Q2: How do I model loads and boundary conditions accurately?
Context: Copying real road loads or suspension movement in FEA can be tricky.
- Base your loads on real test data or established vehicle load charts.
- For fatigue testing, always use real-world road data or measured strain data.
🏆 Best Practice: Work backward from actual strain measurements. Apply constraints consistently so you do not accidentally create fake stiff areas in your model.
Q3: How to decide on mesh density and element types?
Context: Setting up the mesh is one of the biggest hurdles for new FEA users.
- Build tight, structured meshes in high-stress areas like fillets and welds.
- Use shell elements for thin metal sheets, and solid elements for thick or chunky parts.
📏 Rule of Thumb: Focus on element quality (checking aspect ratio and distortion) rather than just pushing for a higher element count. High quality beats high numbers.
Q4: How do you add fatigue and durability to a CAE strength test?
After finding the stress distribution through a static analysis, engineers use fatigue life prediction methods. This usually involves Rainflow counting and Miner’s rule, matched with S-N curves (Stress-Number of cycles) specific to the metal and welds.
Q5: What structural components need special CAE attention?
- Vehicle Frame & Body in White (BIW): You have to test torsional rigidity with very careful contact rules between welded joints.
- Suspension & Control Arms: Pay close attention to local bending and fatigue life. Engineers almost always validate these parts alongside physical bench tests.
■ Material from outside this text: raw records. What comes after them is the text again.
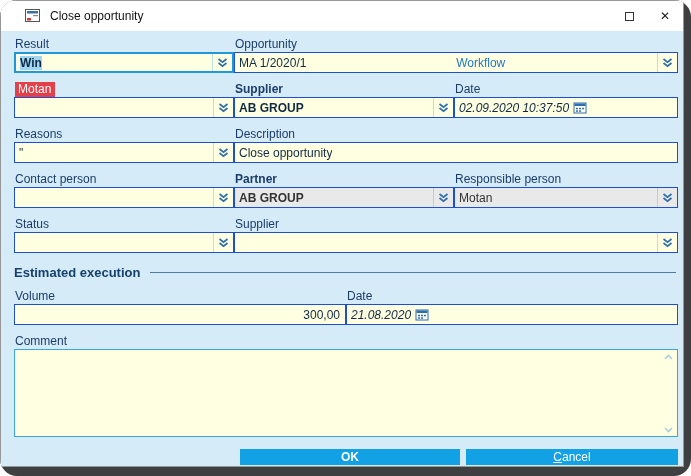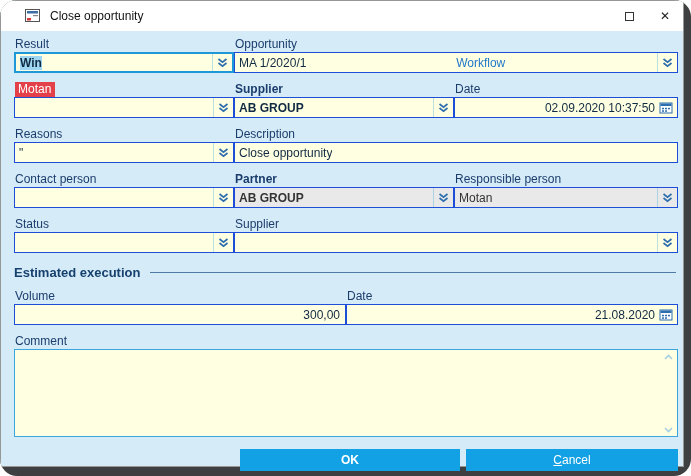--- a/index.html
+++ b/index.html
@@ -45,7 +45,7 @@
   }
   .cal-btn{margin-left:2px;width:18px;align-self:stretch;flex:none;display:flex;align-items:center;justify-content:center;}
   .field.rightalign{justify-content:flex-end;padding-right:5px;}
-  .field.datefield{justify-content:flex-end;padding-right:2px;}
+  .field.datefield{padding-right:2px;font-style:italic;}
   .workflow{margin-left:auto;color:#2078c8;white-space:nowrap;padding-right:2px;}
   
   .section{display:flex;align-items:center;margin-top:12px;}

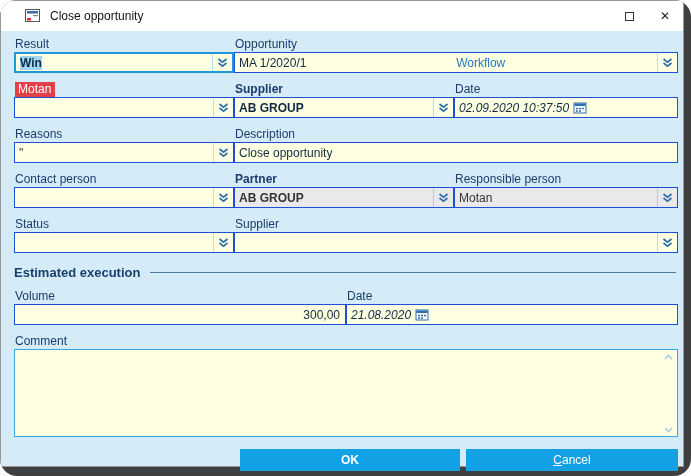--- a/index.html
+++ b/index.html
@@ -62,7 +62,7 @@
   
   .btn-row{display:flex;gap:6px;margin-top:12px;}
   .btn{
-    height:22px;background:#12a1e4;color:#fff;font-size:12px;
+    height:16px;background:#12a1e4;color:#fff;font-size:12px;
     display:flex;align-items:center;justify-content:center;box-sizing:border-box;
   }
   .accel{text-decoration:underline;}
- Brackets & Battery Supports: Check local stress points and mounting interfaces under strictly validated boundary conditions.
8. Final Thoughts
Built on finite element theory, automotive CAE strength analysis serves as the backbone of modern vehicle design. By using software like Abaqus, ANSYS, and LS-DYNA, engineers easily locate structural weak spots and fix them early. The results speak for themselves, as shown in the wheel hub, body frame, and battery pack examples above.
As the car industry shifts entirely toward New Energy, smarter tech, and lighter frames, CAE will adapt. Engineers will focus more on testing battery packs and electric motors under extreme stress. Deep integration with Big Data and Digital Twins will eventually move the industry to a system where virtual simulations lead the design, and physical tests just confirm the math.